I truly believe that LOWER sales as seen with niche markets (whether they be artsy designs or even chess designs ;-)), represent STRONGER sales. The people who buy these shirts that lay outside the mass market are FANS.

And I will take 1 fan over 50 casual consumers everytime!

Paul - RIPT said...

It's painful to admit the ultimate truths presented in this article.

At RIPT Apparel we have hit our 6 month mark and identified some trends and some of our conclusions have been against what we were hoping to find.

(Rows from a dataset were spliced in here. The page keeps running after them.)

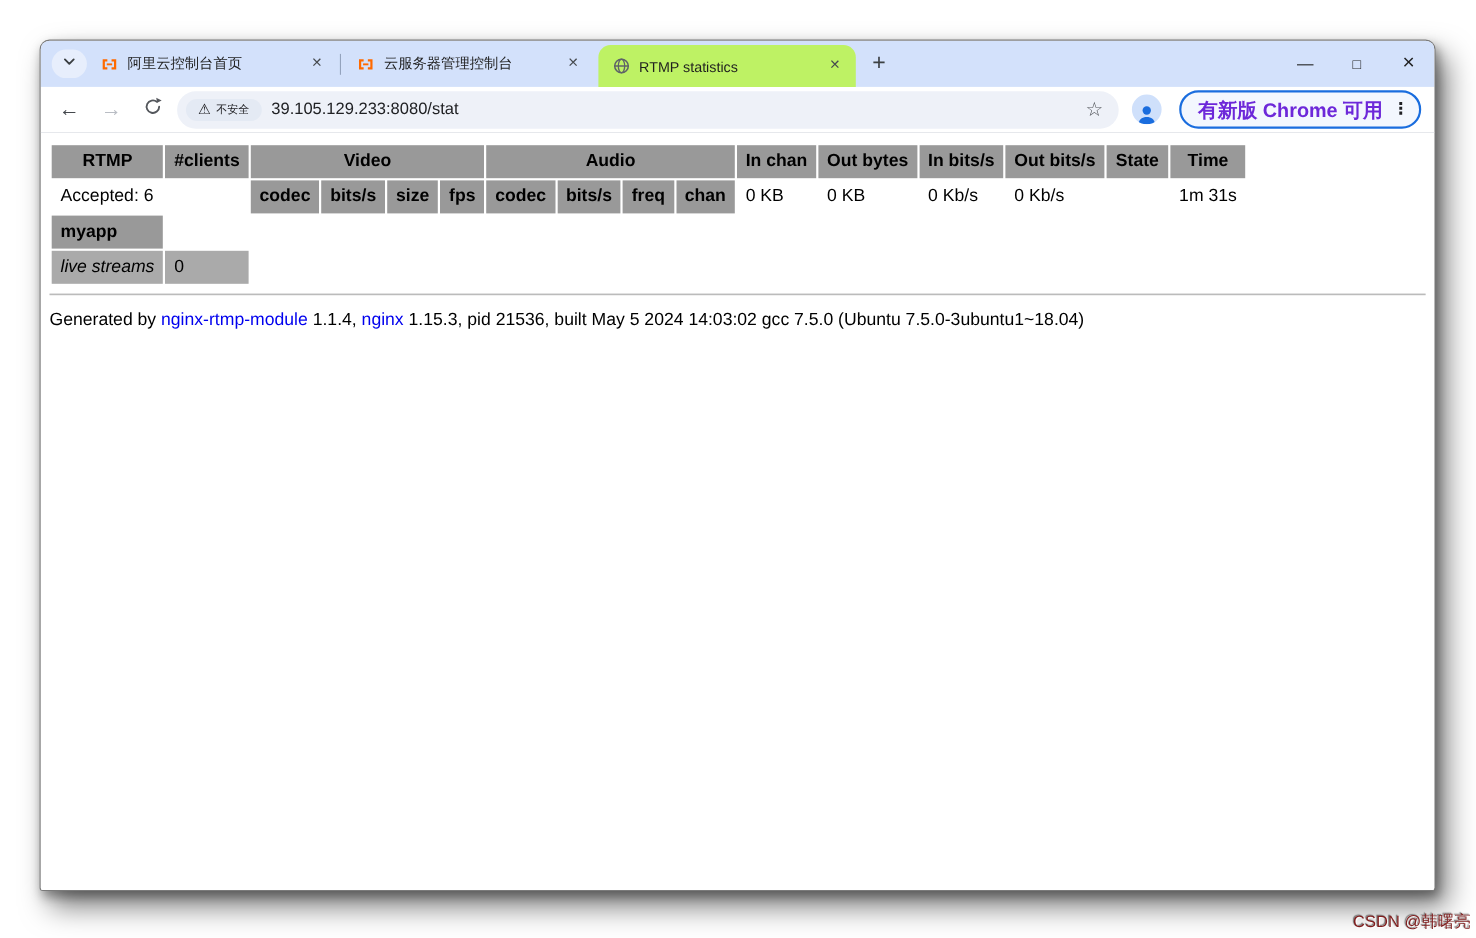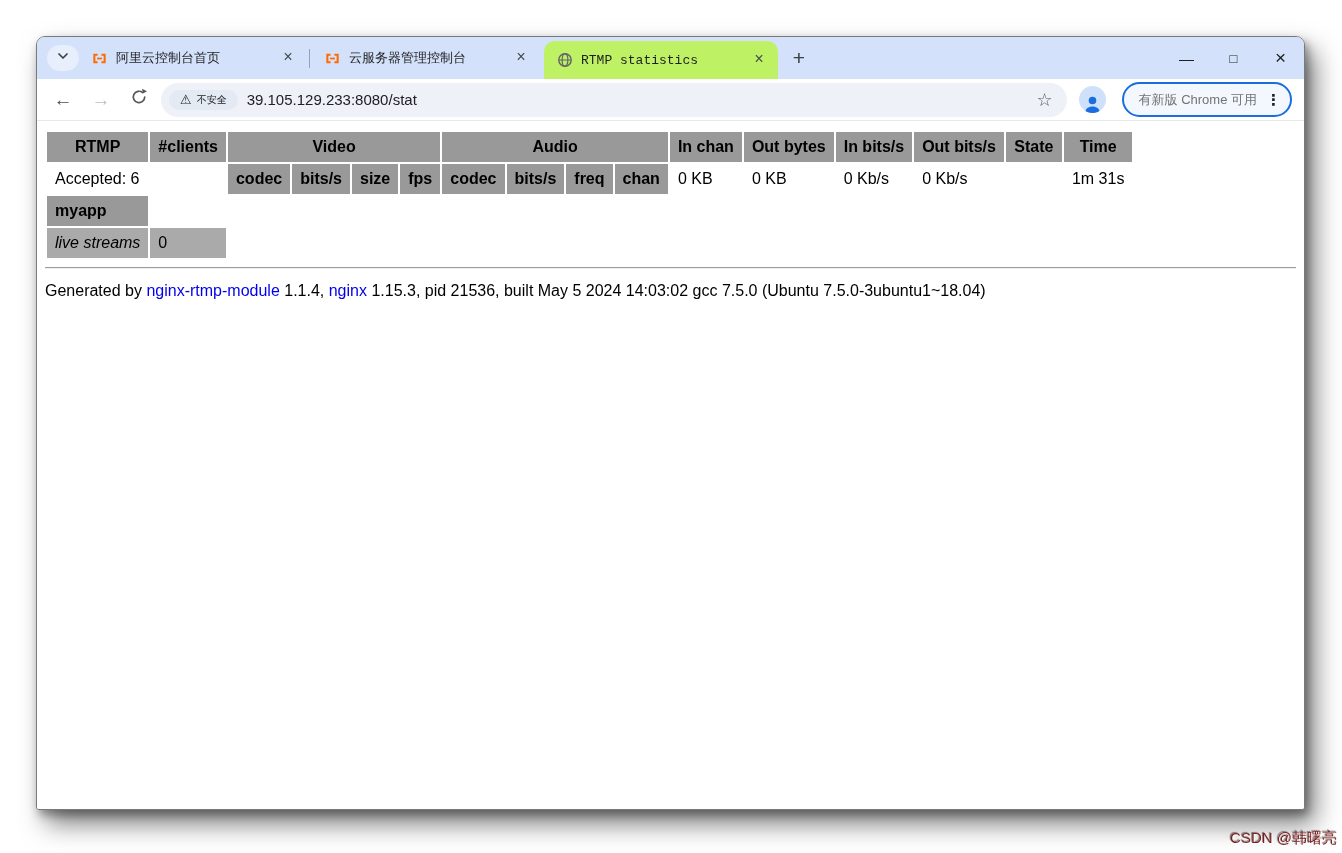--- a/index.html
+++ b/index.html
@@ -12,21 +12,21 @@
     background:#fff; border:1px solid #7a7a7a;
     border-radius:9px 9px 3px 3px;
     box-shadow: 10px 14px 26px rgba(0,0,0,.50), 3px 5px 10px rgba(0,0,0,.35);
     overflow:hidden;
   }
 
   
   .tab-strip{ height:42px; background:#d3e1fb; display:flex; align-items:center; position:relative; }
   .tab-search{ margin-left:10px; width:32px; height:26px; border-radius:13px;
     background:#e7eefc; display:flex; align-items:center; justify-content:center; flex:none; cursor:pointer;}
-  .tab{ display:flex; align-items:center; width:228px; height:42px; padding:0 8px 0 12px; gap:8px; flex:none;font-family:Liberation Mono, monospace; }
+  .tab{ display:flex; align-items:center; width:228px; height:42px; padding:0 8px 0 12px; gap:8px; flex:none; }
   .tab.active{ height:38px; align-self:flex-end; background:#bef264; border-radius:11px 11px 0 0; width:234px; margin-left:4px;}
   .tab .favicon{ width:17px; height:17px; flex:none; display:flex; align-items:center; justify-content:center;}
   .tab .tab-label{ flex:1; font-size:13px; color:#1f1f1f; white-space:nowrap; overflow:hidden; text-overflow:ellipsis;}
   .tab .tab-close{ width:22px; height:22px; border-radius:11px; display:flex; align-items:center; justify-content:center;
     font-size:16px; color:#474b50; flex:none; cursor:pointer; }
   .tab-divider{ width:1px; height:19px; background:#94a3bd; flex:none; margin:0 2px;}
   .new-tab-btn{ width:30px; height:30px; margin-left:6px; display:flex; align-items:center; justify-content:center;
     font-size:21px; color:#3c4043; border-radius:15px; cursor:pointer; flex:none;}
   .window-controls{ position:absolute; right:0; top:0; height:42px; display:flex; }
   .win-btn{ width:47px; height:42px; display:flex; align-items:center; justify-content:center;
@@ -46,21 +46,21 @@
   .security-chip{ display:flex; align-items:center; gap:5px; background:#e4eaf4; border-radius:13px;
     padding:3px 11px; flex:none; cursor:pointer;}
   .security-chip .warn{ font-size:13px; color:#202124; line-height:1;}
   .security-chip .sec-label{ font-size:10px; color:#202124;}
   .url-text{ font-size:15px; color:#202124; white-space:nowrap; overflow:hidden; flex:1;}
   .star-btn{ font-size:18px; color:#54575c; flex:none; cursor:pointer; padding:0 4px;}
   .avatar{ width:27px; height:27px; border-radius:50%; background:#cfe0fb; display:flex; align-items:flex-end;
     justify-content:center; overflow:hidden; flex:none; cursor:pointer; margin-left:6px;}
   .update-btn{ height:35px; border:2px solid #1a6dde; border-radius:18px; background:#f3f7fe;
     display:flex; align-items:center; gap:9px; padding:0 9px 0 15px; flex:none; margin-left:10px; cursor:pointer;}
-  .update-btn .update-label{ font-size:13px; color:#737373; white-space:nowrap;}
+  .update-btn .update-label{ font-size:18px; color:#6d28d9; white-space:nowrap;font-weight:bold;}
   .update-btn .kebab{ font-size:15px; color:#202124; font-weight:bold; line-height:1;}
 
   
   .page-content{ background:#fff; height:690px; padding:9px 8px; font-size:16px; color:#000; }
   table.stat{ border-collapse:separate; border-spacing:2px; table-layout:fixed; }
   table.stat th, table.stat td{ padding:5px 8px; font-size:16px; line-height:1.25; overflow:hidden; white-space:nowrap;}
   table.stat th{ background:#999999; color:#000; font-weight:bold; text-align:center;}
   table.stat td{ text-align:left; }
   td.app-name{ background:#999999; font-weight:bold; }
   td.live-label{ background:#aaaaaa; font-style:italic; }

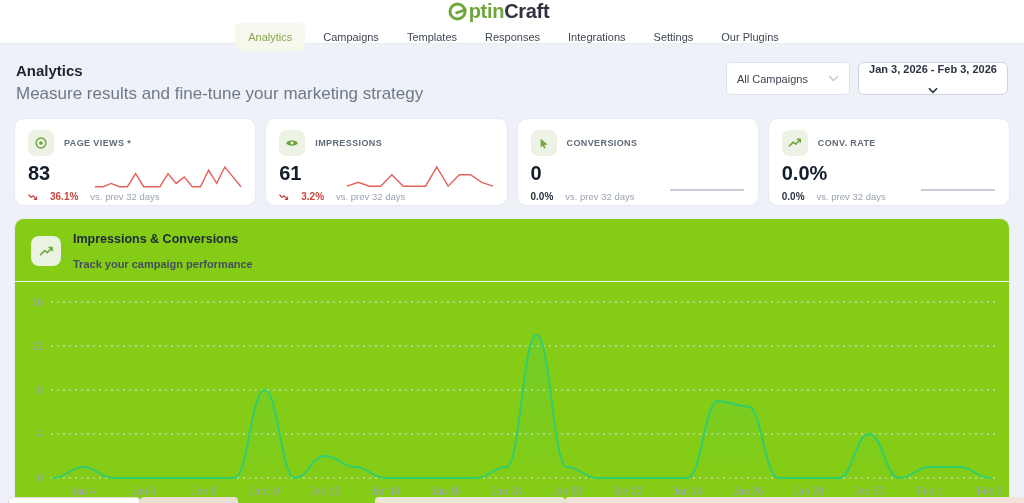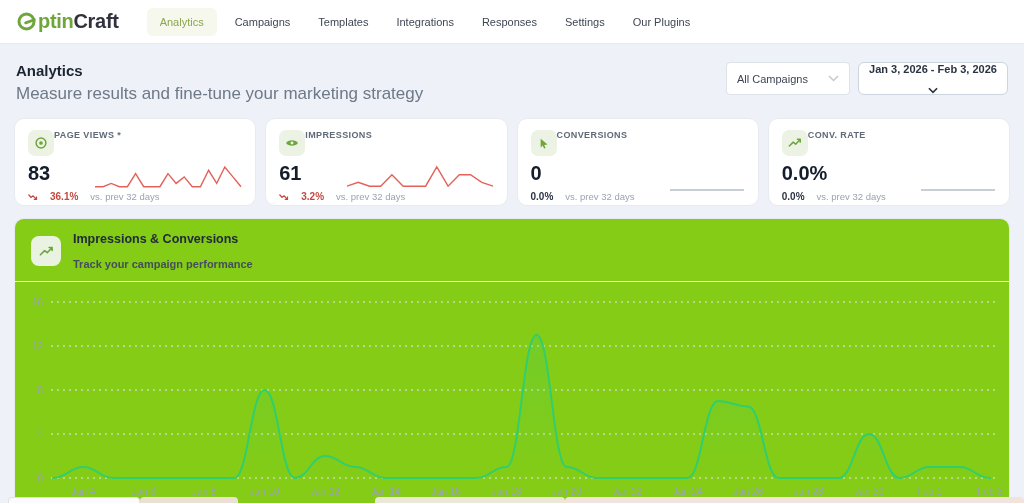--- a/index.html
+++ b/index.html
@@ -1,41 +1,41 @@
 <!DOCTYPE html>
 <html><head>
 <meta charset="utf-8">
 <style>
   * { margin:0; padding:0; box-sizing:border-box; }
   html,body { width:1024px; height:503px; overflow:hidden; }
   body { font-family:"Liberation Sans","DejaVu Sans",sans-serif; background:#eef1f7; color:#1f2735; position:relative; }
 
   
-  .navbar { height:44px; background:#fff; border-bottom:1px solid #e8ecf1; display:flex; align-items:center; padding:0 16px; }
+  .navbar { height:44px; background:#fff; border-bottom:1px solid #e8ecf1; display:flex; align-items:center; padding:0 16px;flex-direction:column; }
   .logo { display:flex; align-items:center; gap:1px; cursor:pointer; margin-right:28px; }
   .logo-text { font-size:20px; font-weight:700; letter-spacing:-0.3px; }
   .logo-green { color:#6ea63c; }
   .logo-dark { color:#32323e; }
   .nav-items { display:flex; align-items:center; gap:8px; list-style:none; }
   .nav-item { font-size:11px; color:#3f4654; padding:8px 10px; cursor:pointer; white-space:nowrap; }
   .nav-item.active { background:#f6f7ed; color:#8aa74e; border-radius:6px; padding:8px 13px; }
 
   
   .main { padding:12px 14px 0 14px; }
   .page-head { display:flex; justify-content:space-between; align-items:flex-start; margin:6px 2px 14px 2px; }
   .page-title { font-size:15px; font-weight:700; color:#1d2534; }
   .page-sub { font-size:17px; color:#6e7988; margin-top:5px; }
   .head-controls { display:flex; gap:8px; align-items:center; }
   .select-box { width:124px; height:33px; background:#fff; border:1px solid #dde3ea; border-radius:4px; display:flex; align-items:center; justify-content:space-between; padding:0 10px; font-size:11px; color:#3d4652; cursor:pointer; }
   .date-box { width:150px; height:33px; background:#fff; border:1px solid #ccd4de; border-radius:6px; display:flex; align-items:center; justify-content:space-between; padding:0 10px; font-size:11px; font-weight:700; color:#2a3342; cursor:pointer;flex-direction:column; }
 
   
   .stats-row { display:grid; grid-template-columns:repeat(4,1fr); gap:9px; margin-bottom:12px; }
   .stat-card { background:#fff; border:1px solid #e7ebf0; border-radius:10px; padding:11px 13px; height:88px; position:relative; }
-  .stat-head { display:flex; }
+  .stat-head { display:flex; align-items:center; gap:10px; }
   .stat-icon-box { width:26px; height:26px; border-radius:7px; background:#ecf3e4; display:flex; align-items:center; justify-content:center; flex:none; }
   .stat-label { font-size:9px; font-weight:700; letter-spacing:0.4px; color:#5f6a76; }
   .stat-value { font-size:20px; font-weight:800; color:#141d2c; margin-top:7px; line-height:1; }
   .stat-delta-row { display:flex; align-items:center; gap:12px; margin-top:8px; }
   .delta-val { font-size:10px; font-weight:700; }
   .delta-red .delta-val { color:#c6473e; }
   .delta-flat .delta-val { color:#2a3342; }
   .compare-txt { font-size:9.5px; color:#9aa3b0; }
   .spark-svg { position:absolute; right:12px; bottom:10px; }
 
@@ -62,22 +62,22 @@
         <circle cx="12" cy="12" r="8.6" fill="none" stroke="#6ea63c" stroke-width="3.4"></circle>
         <path d="M11 13.5 L21 10" stroke="#6ea63c" stroke-width="3.2" stroke-linecap="round"></path>
       </svg>
     </span>
     <span class="logo-text"><span class="logo-green">ptin</span><span class="logo-dark">Craft</span></span>
   </div>
   <ul class="nav-items">
     <li class="nav-item active">Analytics</li>
     <li class="nav-item">Campaigns</li>
     <li class="nav-item">Templates</li>
+    <li class="nav-item">Responses</li>
     <li class="nav-item">Integrations</li>
-    <li class="nav-item">Responses</li>
     <li class="nav-item">Settings</li>
     <li class="nav-item">Our Plugins</li>
   </ul>
 </div>
 
 <div class="main">
 
   <div class="page-head">
     <div>
       <div class="page-title">Analytics</div>

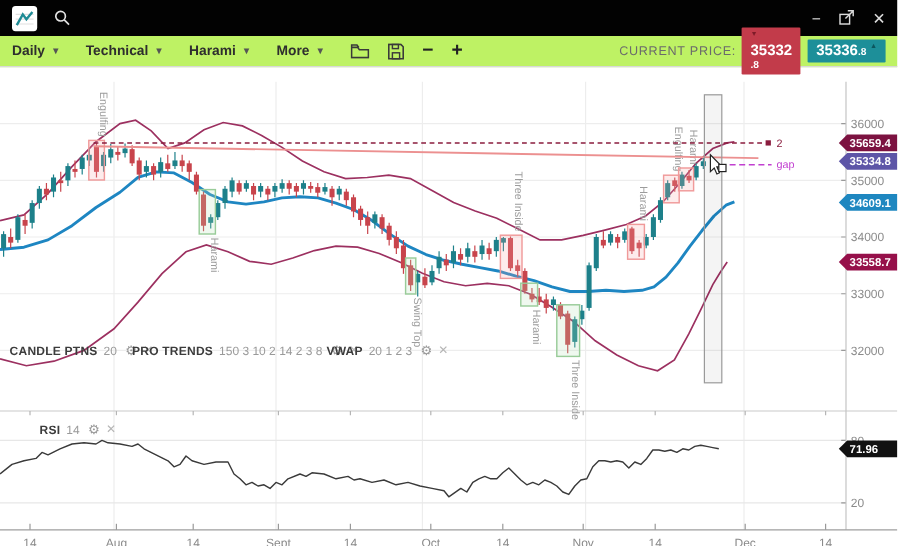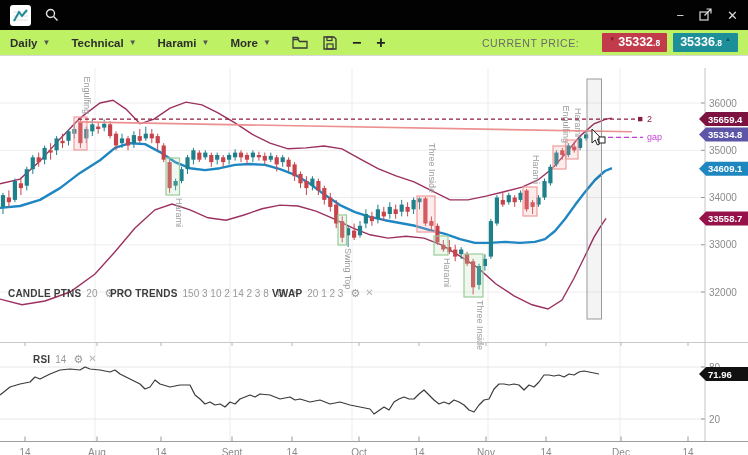--- a/index.html
+++ b/index.html
@@ -16,26 +16,26 @@
   .win-btn{font-size:13px;line-height:1;cursor:default;}
 
   
   .toolbar{position:absolute;left:0;top:30px;width:748px;height:26px;background:#bef264;
     border-bottom:1px solid #d8d8d8;display:flex;align-items:center;padding:0 10px;}
   .menu{display:flex;align-items:center;margin-right:21px;font-size:11.5px;font-weight:700;color:#2e2e2e;}
   .menu .caret{font-size:8px;color:#555;margin-left:5px;}
   .tool-ic{margin-right:15px;display:flex;align-items:center;color:#333;}
   .tool-zoom{font-size:16px;font-weight:700;color:#222;margin-right:15px;line-height:1;}
   .cp-group{margin-left:auto;display:flex;align-items:center;}
-  .cp-label{font-size:10.5px;color:#6b6b6b;letter-spacing:.6px;margin-right:23px;}
+  .cp-label{font-size:10.5px;color:#6b6b6b;letter-spacing:.6px;margin-right:5px;}
   .cp-box{display:flex;align-items:baseline;color:#fff;font-size:12.5px;font-weight:700;
     padding:2px 7px 3px 7px;border-radius:1px;}
   .cp-box .dec{font-size:8.5px;font-weight:700;}
   .cp-box .dec::before{content:".";}
-  .cp-bid{background:#c23b4a;margin-right:6px;}
+  .cp-bid{background:#c23b4a;margin-right:6px;flex-direction:column;}
   .cp-ask{background:#1d8f99;}
   .cp-arrow{font-size:6px;align-self:flex-start;line-height:1.6;}
   .cp-bid .cp-arrow{color:#7e1b28;margin-right:3px;}
   .cp-ask .cp-arrow{color:#0c565e;margin-left:3px;}
 
   
   .chart-wrap{position:absolute;left:0;top:68px;width:616px;height:399px;}
   svg text{font-family:"Liberation Sans",sans-serif;}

I hope that there will be some sort of middle ground that we end up planting our roots in but it's going to be a long hard road.

the_JCW said...

sad but true.

sadly money dictates everything and we head down that road of recreating what everyone already knows.

I really respect artists who try their hardest to create their own path without simply "selling out" I think that you, Jimiyo, really explored what kind of art you like and worked your talent to the max while mixing in symbols and references and no lean more towards the Mooolah (like we all have to eventually)

I also respect any people or company who support extremely original artistic work free of "piggybacking" despite the lack of super-funds that could be generated. Society changes over time and right now we are all brands for ourselves and attached to instant joy and gratification from recognized symbols....something new is scaaaaaaarrrrryyy. Maybe if enough defiant individuals stick to their guns things can swing a bit in the other direction over time.

Anywho, thanks for writing on a great subject

StuDog said...

Nicely said. It makes perfect sense too. Even some of the prints I have designed in the past, the ones I spent the longest on died in the water and the simpler ones that took me an hour or so sold well. It's not about what you want as the artist but a lot about what the consumer wants.